Too much sugar rots your teeth however, and a chemically enhanced Dando had plenty of mischief in his heart as well. Here Style (completely reimagined later as Rick James Style) outlined the junkie’s conundrum explicitly with, “I don’t wanna come down/I Just want a killer line/And figure it out myself”, Belinda Carlisle reprised her LA punk roots on I’ll Do It Anyway, whilst Favourite T was a breakup song where the jilted don took to cross dressing in his ex’s clothes.

Critics were eager to point out that at times eccentric pivoted into overindulgence, and hearing the country wonk of Being Around plus an abstract finale in The Jello Fund they were admittedly presented with enough ammunition with which to make their point.

Which brings us to the here, and now.

It wouldn’t feel like a bone fide exercise without some additional material of course and a second physical disc splits, the first part comprising of acoustic renditions which span the rudimentary (Big Gay Heart, Be Around) to the sublime (a superior version of Into Your Arms) and on to the remarkable (the blues-soul of Rick James Style, Deep Bottom Cove’s tragi-folk).

The second is more cosmopolitan, including suitably down-home live covers of The Flying Burrito Brothers’ Streets Of Baltimore and Little Black Egg, and an impossibly sweet take on Victoria Williams’ Frying Pan.

Remarkably, one song is worth the admission fee alone however as a faithful, dusty working of Cole Porter’s Ms.
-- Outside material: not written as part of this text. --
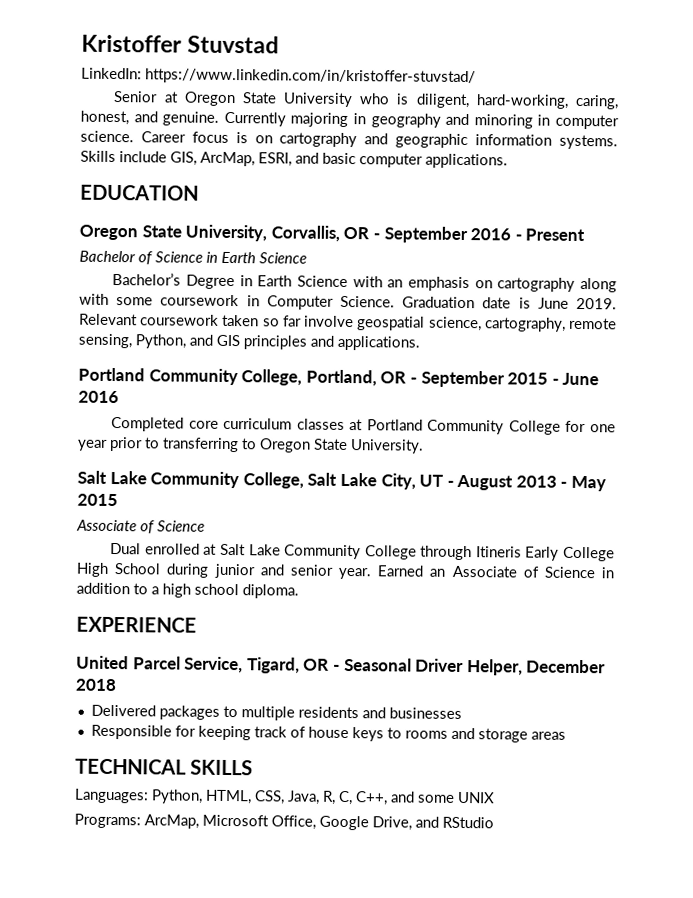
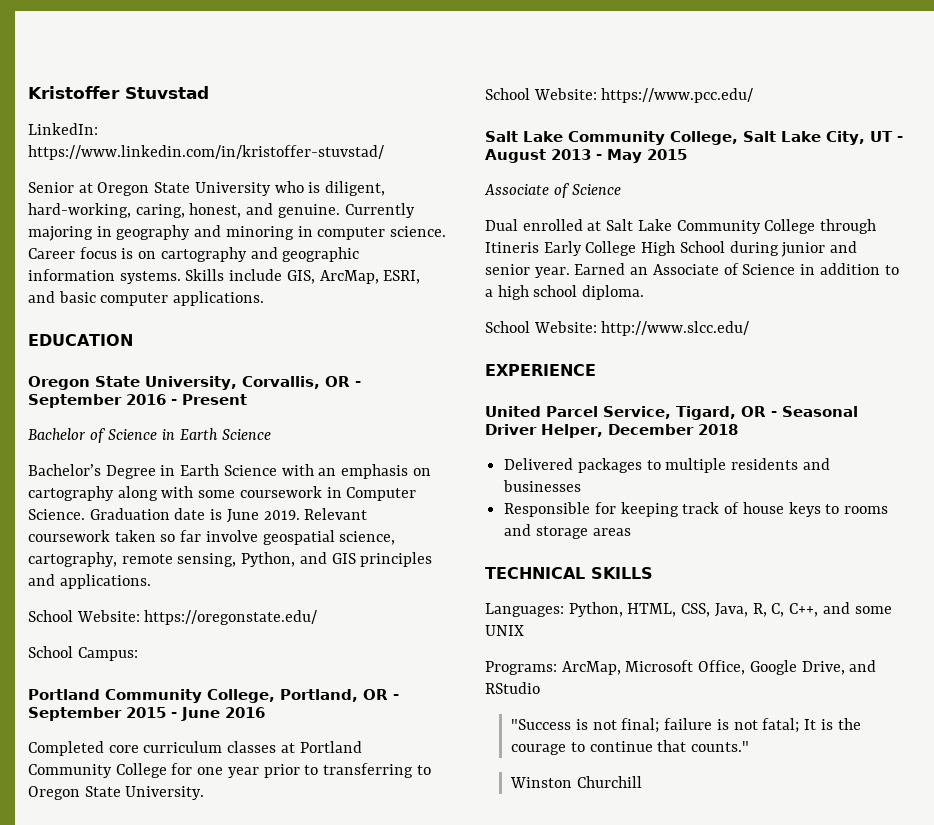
(420, 343) none -> [28,610,318,625] [28,646,138,661] // School Website: https://oregonstate.edu/ // School Campus:
(424, 446) none -> [485,88,754,103] // School Website: https://www.pcc.edu/
(299, 591) none -> [485,321,750,336] // School Website: http://www.slcc.edu/
(494, 822) none -> [511,718,861,733] [511,740,750,755] [510,776,642,788] // "Success is not final; failure is not fatal; It is the courage to continue that counts." // Winston Churchill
Otis Regrets – made famous originally by Ella Fitzgerald – succinctly underlines the group’s fearless mindset of the time.

Sometimes it’s hard to find the enthusiasm for a reissue, old news given a cursory makeover. Come On Feel The Lemonheads though went places the band never reached again, a flowering that meant they stayed weird but still got the man to love it.

Three decades later it’s still the same heavenly, difficult, flawed, wonderful beast that Evan Dando intended.